Atomic force microscopy (AFM) analysis
G-actin, tau and its mutants were incubated in binding buffer at 37°C for 40 min, and G-actin alone and tau alone were used as controls. Samples were diluted 2 - 20 times with 20 mM Tris-HCl (pH 8.0). A 10 μl drop of the protein sample was deposited on freshly cleaved mica, allowed to stand for 5 min in air, and then washed with three 200 μl aliquots of buffer solution before drying for 4 min in a stream of nitrogen. Tapping mode AFM was performed using a Nanoscope IIIa Multimode-AFM (Veeco Instruments, USA) under ambient conditions. Silicon tips (TESP, Switzerland) with a resonance frequency of about 250 kHz were used at a scan rate of 1-2 Hz. Once the tip was engaged, the set point value was adjusted to minimize the force exerted on the sample while maintaining the sharpness of the image.

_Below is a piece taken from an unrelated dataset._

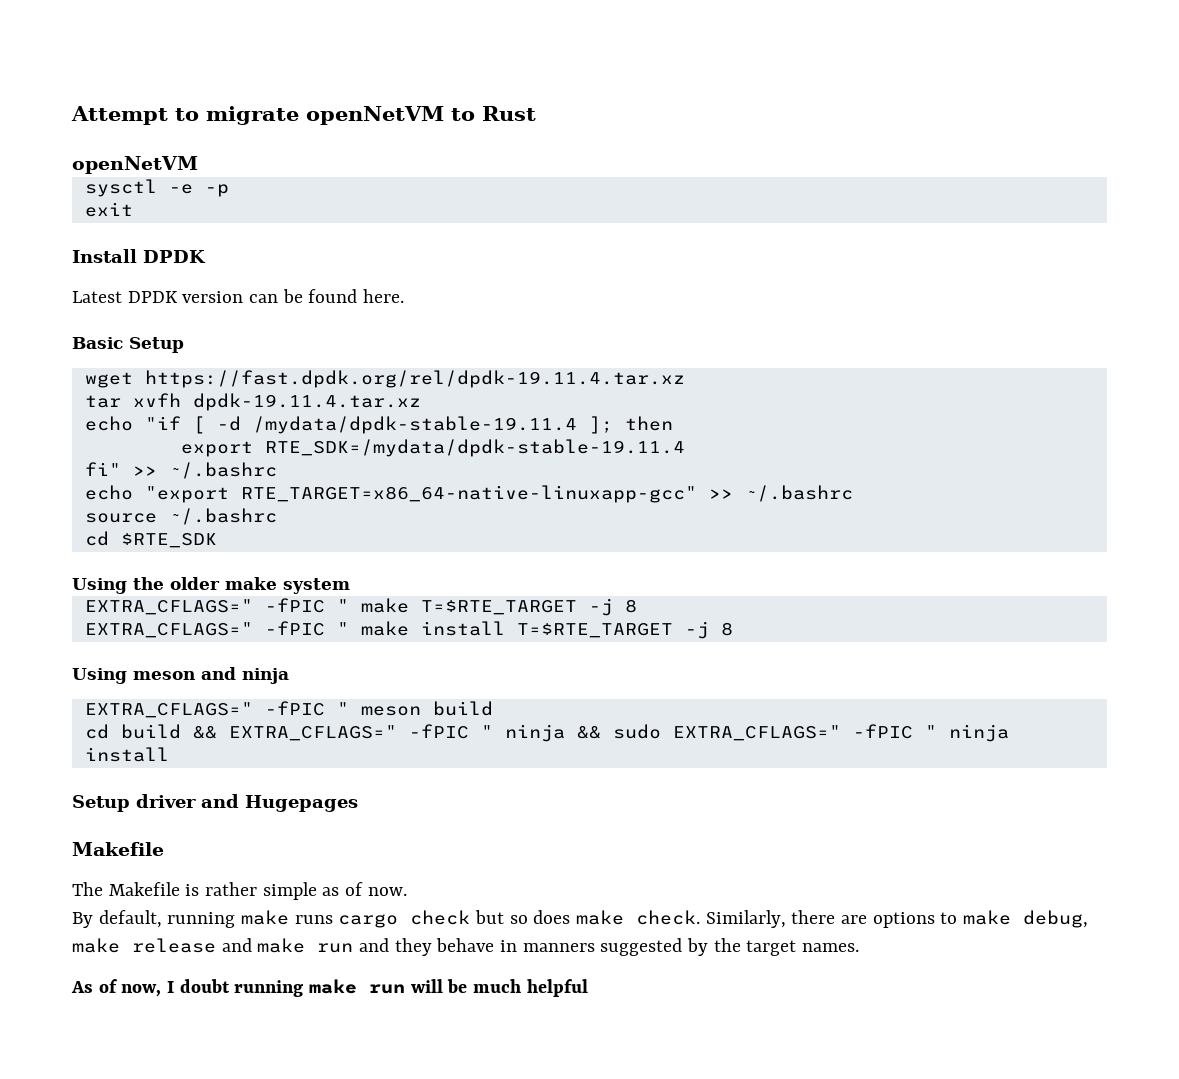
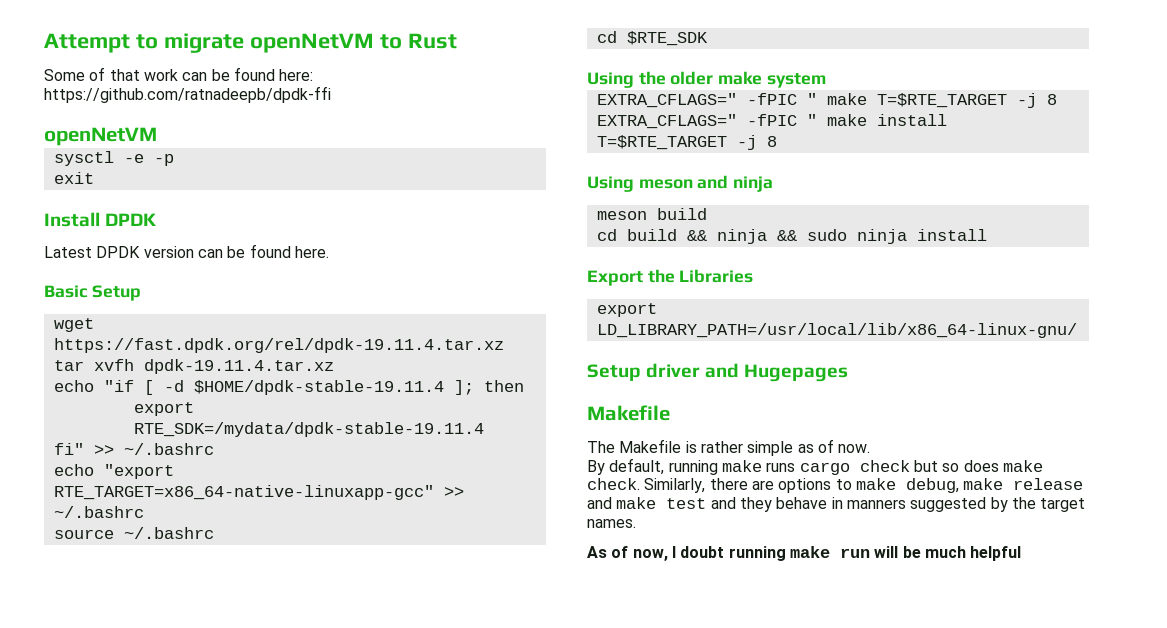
(536, 113) none -> [44,67,314,81] [44,86,331,103] // Some of that work can be found here: https://github.com/ratnadeepb/dpdk-ffi
[252,416,577,434] /mydata/dpdk-stable-19.11.4 -> [193,380,444,395] $HOME/dpdk-stable-19.11.4
[84,701,349,718] EXTRA_CFLAGS=" -fPIC " -> (774, 184) none
[228,724,1009,742] [84,747,169,762] EXTRA_CFLAGS=" -fPIC " ninja && sudo EXTRA_CFLAGS=" -fPIC " ninja install -> [716,229,987,244] [587,269,754,286] [596,303,657,317] [596,323,1077,338] ninja && sudo ninja install // Export the Libraries // export LD_LIBRARY_PATH=/usr/local/lib/x86_64-linux-gnu/
[317,943,354,953] run -> [666,498,707,509] test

Tau (or its mutants) and F-actin were incubated in binding buffer in the presence or absence of NaCl (50 - 500 mM) at 37°C for 40 min. To observe the interaction of F-actin with tau or its mutants, F-actin alone was used as a control under the same conditions. Samples were placed on 300-mesh carbon-coated copper grids for 1 min, washed with H2O and negatively stained with 1% uranyl acetate for 1 min. The specimens were examined with a Tecnai 20 electron microscope (Philips, Holland).